WHAT YOU SHOULD DO :: Exactly the lines from the one with "[141,503,460,515] http://<REQUESTED_SUBDOMAIN>.YOURDOMAIN.com ->" to the end of the data below should be set down, and no others.

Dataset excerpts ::
*** Block opens ***

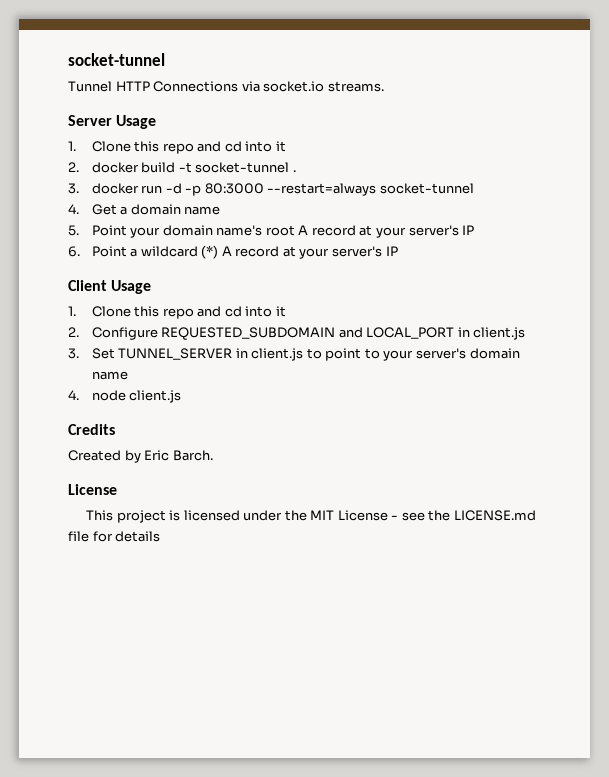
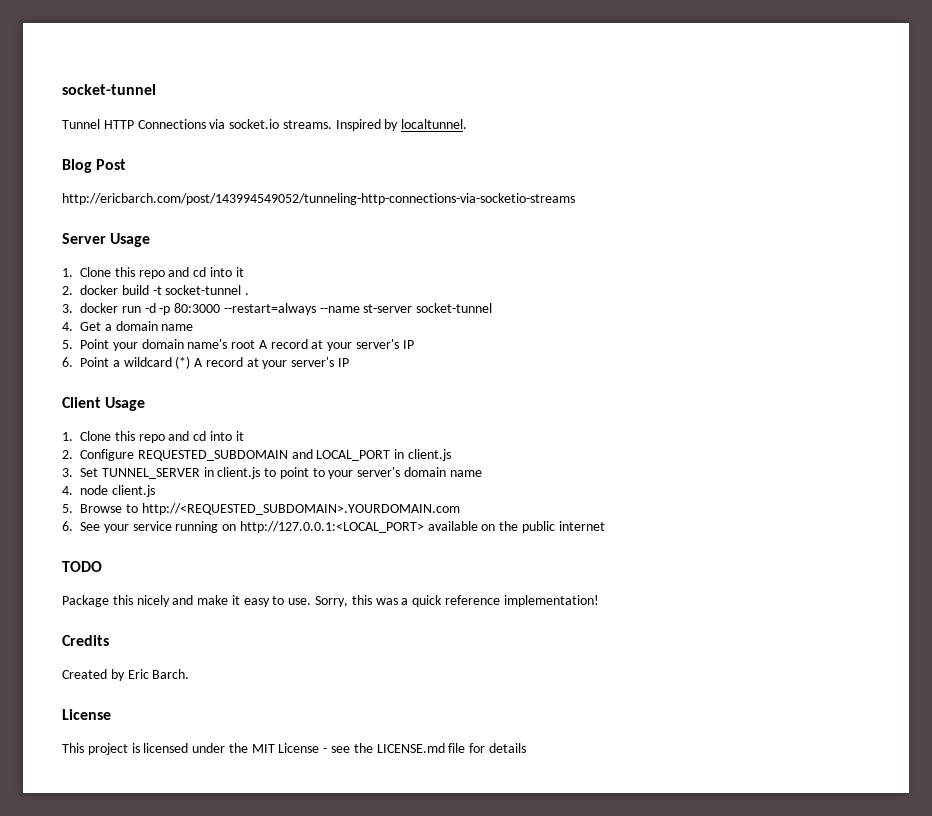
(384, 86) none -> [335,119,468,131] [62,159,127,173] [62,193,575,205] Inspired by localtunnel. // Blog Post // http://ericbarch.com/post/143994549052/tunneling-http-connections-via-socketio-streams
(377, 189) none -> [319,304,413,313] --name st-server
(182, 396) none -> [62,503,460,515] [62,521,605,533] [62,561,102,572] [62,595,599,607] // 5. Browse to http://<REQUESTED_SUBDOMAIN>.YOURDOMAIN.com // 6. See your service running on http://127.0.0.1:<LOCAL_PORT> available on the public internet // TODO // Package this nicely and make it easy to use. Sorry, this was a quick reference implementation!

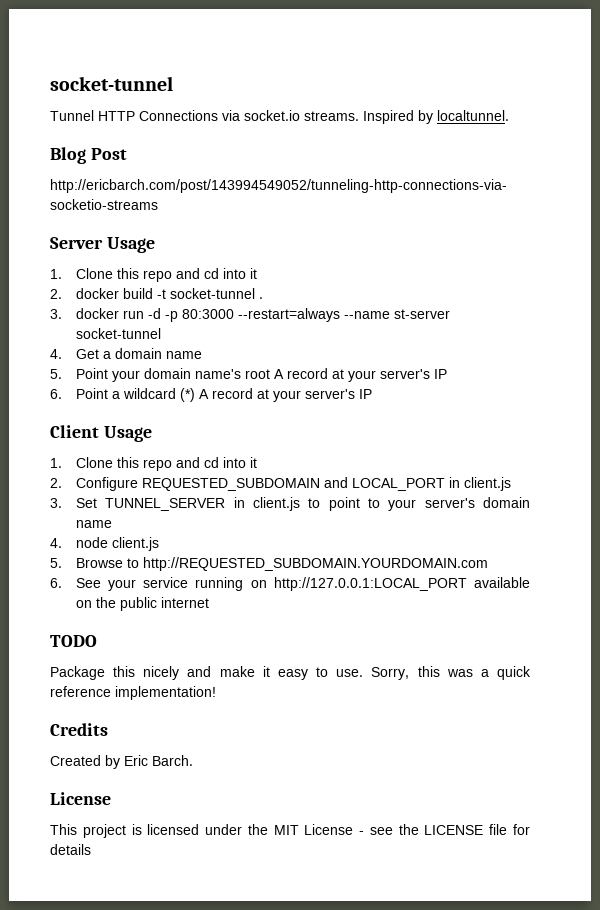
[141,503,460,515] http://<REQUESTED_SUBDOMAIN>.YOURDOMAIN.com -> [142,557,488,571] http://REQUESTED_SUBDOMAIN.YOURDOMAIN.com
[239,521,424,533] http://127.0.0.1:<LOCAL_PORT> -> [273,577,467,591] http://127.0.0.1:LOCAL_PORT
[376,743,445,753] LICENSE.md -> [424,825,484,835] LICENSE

*** Block closes ***

FINAL ANSWER ::
[141,503,460,515] http://<REQUESTED_SUBDOMAIN>.YOURDOMAIN.com -> [142,557,488,571] http://REQUESTED_SUBDOMAIN.YOURDOMAIN.com
[239,521,424,533] http://127.0.0.1:<LOCAL_PORT> -> [273,577,467,591] http://127.0.0.1:LOCAL_PORT
[376,743,445,753] LICENSE.md -> [424,825,484,835] LICENSE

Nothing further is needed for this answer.